### Provided data
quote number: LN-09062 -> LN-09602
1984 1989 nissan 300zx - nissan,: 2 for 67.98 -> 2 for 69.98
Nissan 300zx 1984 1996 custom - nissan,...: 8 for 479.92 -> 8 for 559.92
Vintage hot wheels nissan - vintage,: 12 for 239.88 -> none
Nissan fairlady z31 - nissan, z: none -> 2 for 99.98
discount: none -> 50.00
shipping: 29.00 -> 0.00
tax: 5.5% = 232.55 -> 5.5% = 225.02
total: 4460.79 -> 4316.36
######
### Provided data
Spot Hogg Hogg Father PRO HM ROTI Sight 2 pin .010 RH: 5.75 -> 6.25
######
### Provided data
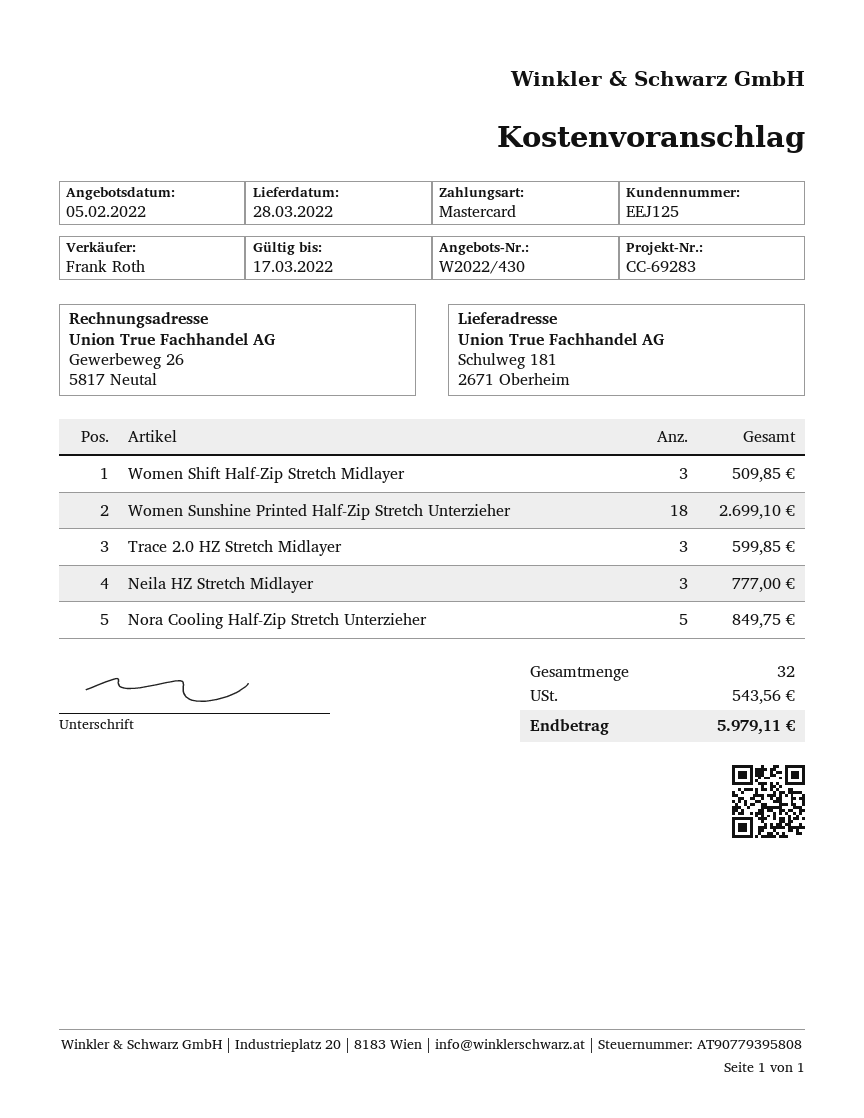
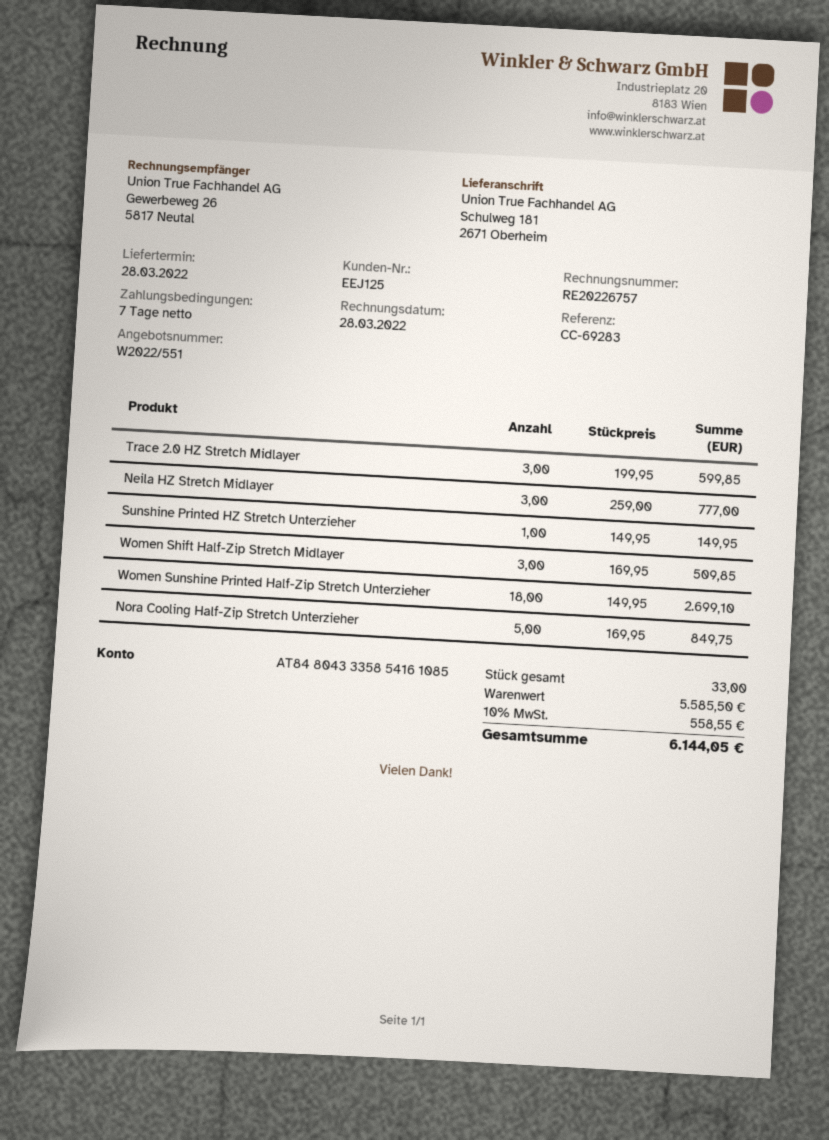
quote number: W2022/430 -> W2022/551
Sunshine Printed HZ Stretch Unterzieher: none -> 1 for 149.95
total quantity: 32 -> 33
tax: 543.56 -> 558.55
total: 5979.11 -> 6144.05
######
▶ What to produce: A complete answer lists every line of the listing above that holds the word "total".

▶ Answer to this task:
total: 4460.79 -> 4316.36
total quantity: 32 -> 33
total: 5979.11 -> 6144.05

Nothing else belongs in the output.